Grande Castelvecchio, si riapre il dibattito

Oggi a Buongiorno Verona abbiamo parlato della possibilità di spostare il Circolo Unificato dell'Esercito dalla sua sede a Castelvecchio, per fare spazio alla trasformazione del luogo in un Polo Museale Unico. Un dibattito che nelle ultime settimane si è infiammato tra gli esponenti politici e non solo.

Castelvecchio musei civici di verona feste

Oggi a Buongiorno Verona abbiamo parlato della possibilità di spostare il Circolo Unificato dell’Esercito dalla sua sede a Castelvecchio, per fare spazio alla trasformazione del luogo in un Polo Museale Unico. Un dibattito che nelle ultime settimane si è infiammato tra gli esponenti politici e non solo. Da una parte chi è contrario al trasferimento, dall’altra chi invece avrebbe già trovato una soluzione all’ubicazione per completare l’opera del Polo Museale Cittadino.

Dindo: «Serve modernizzare i servizi del Museo»

«L’attuale Museo fu restaurato dall’architetto Scarpa nel 1964 ma ovviamente oggi è datato. Perché anche le funzioni dei musei sono cambiate e necessitano di servizi che l’attuale museo non offre» spiega Avv. Stefano Dindo, presidente della Civica Alleanza per un Grande Castelvecchio. «La “crociata” non esiste assolutamente, nessuno mette in dubbio l’importanza della sede militare».

Urbano: «Non è il momento di parlare di questo spostamento»

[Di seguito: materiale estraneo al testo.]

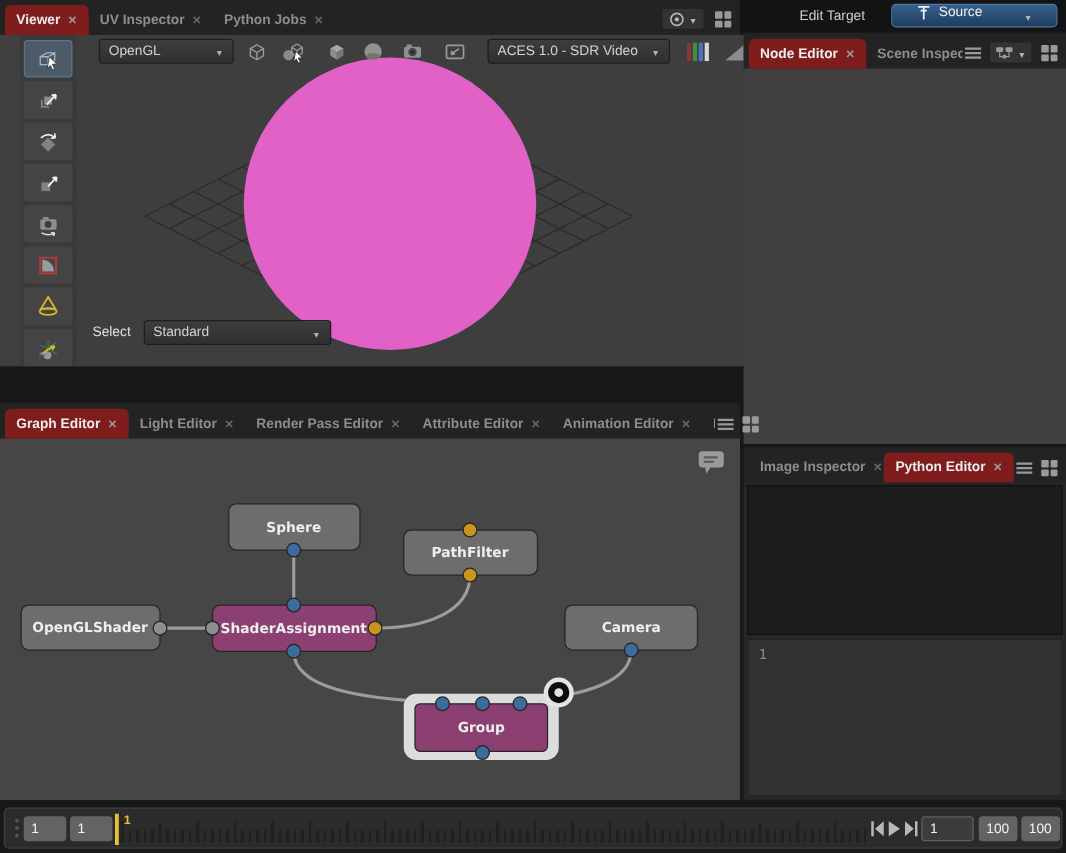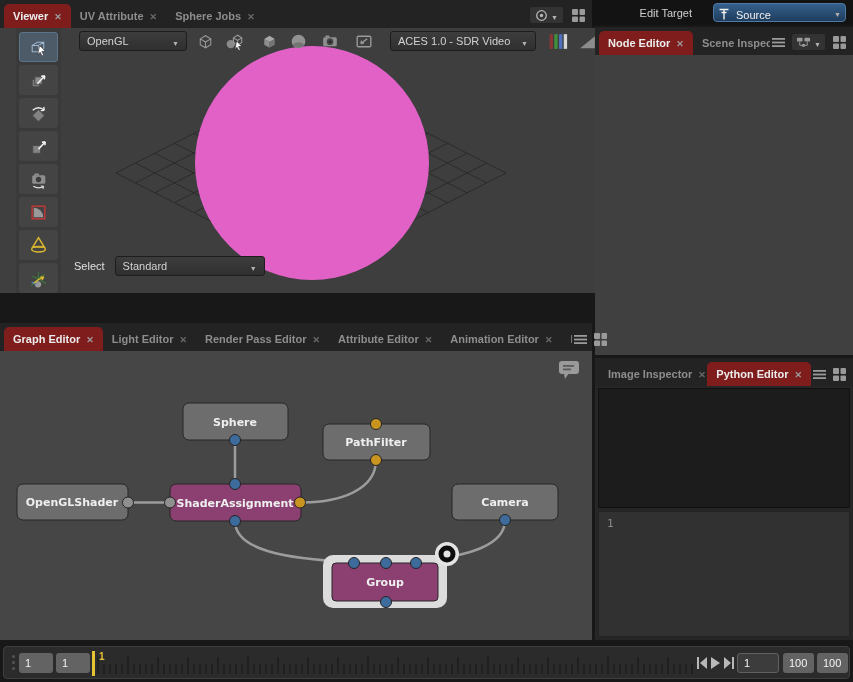"UV Attribute" span { text: Attribute -> Inspector }
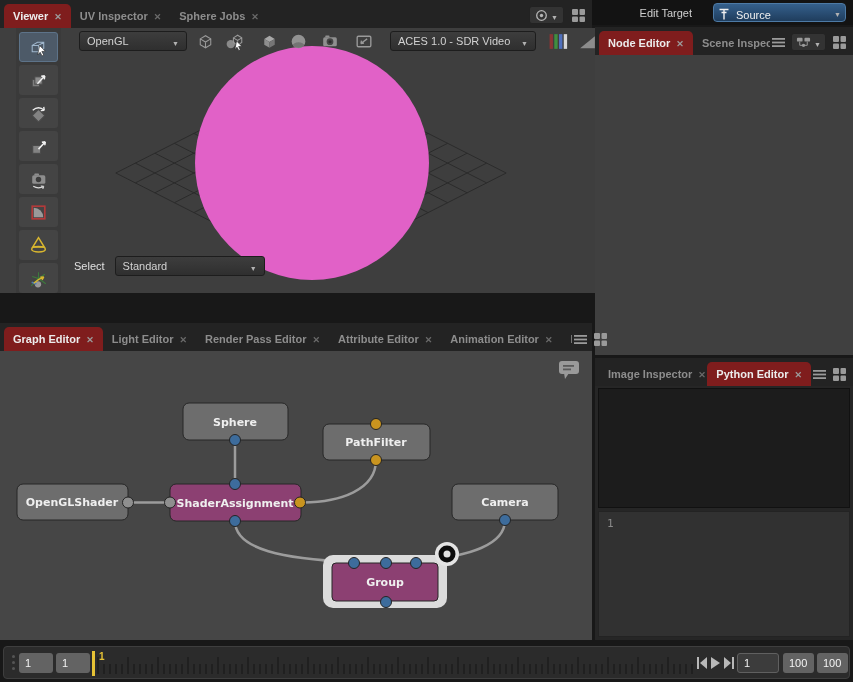"Sphere Jobs" span { text: Sphere -> Python }
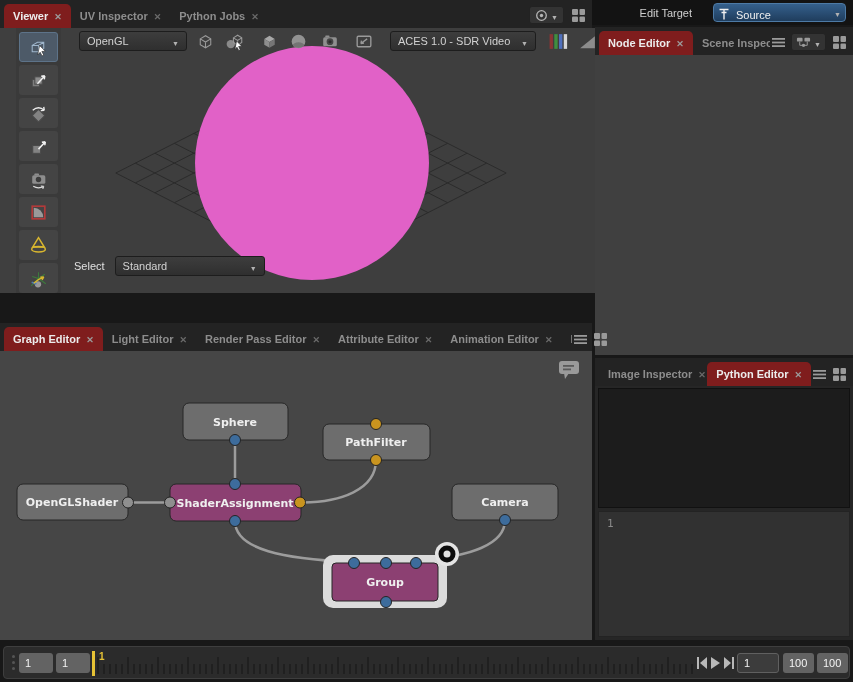"Source" #edit-target-dd { align-items: flex-end -> flex-start; padding: 0 4px -> 0 19px }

«Ci sembra quasi una “crociata” questo spostamento. Siamo contrari perché non è il momento di parlare di queste tematiche. Non ci vedono assolutamente d’accordo» afferma Massimiliano Urbano, coordinatore di Buona Destra Verona. «Sembra quasi essere una battaglia politica. Serve trovare un altro clima, non di battaglia, cercando un accordo tra le parti».

Vignolo: «Una grande opportunità per rinnovare il Museo»

«Spostare il Circolo Ufficiali dà l’opportunità di rilanciare il ruolo del Museo Civico di Castelvecchio con l’integrazione di ciò che gli manca. Oggi Castelvecchio è riformato con il restauro di Carlo Scarpa del 1964 ed è l’unico esempio di rinnovamento dei Musei degli anni’60 in Italia» spiega Alberto Vignolo, direttore della Rivista ArchitettiVerona dell’Ordine degli Architetti di Verona. «Serve traghettare nel futuro questo ruolo, perché ha parecchie carenze così come è ora».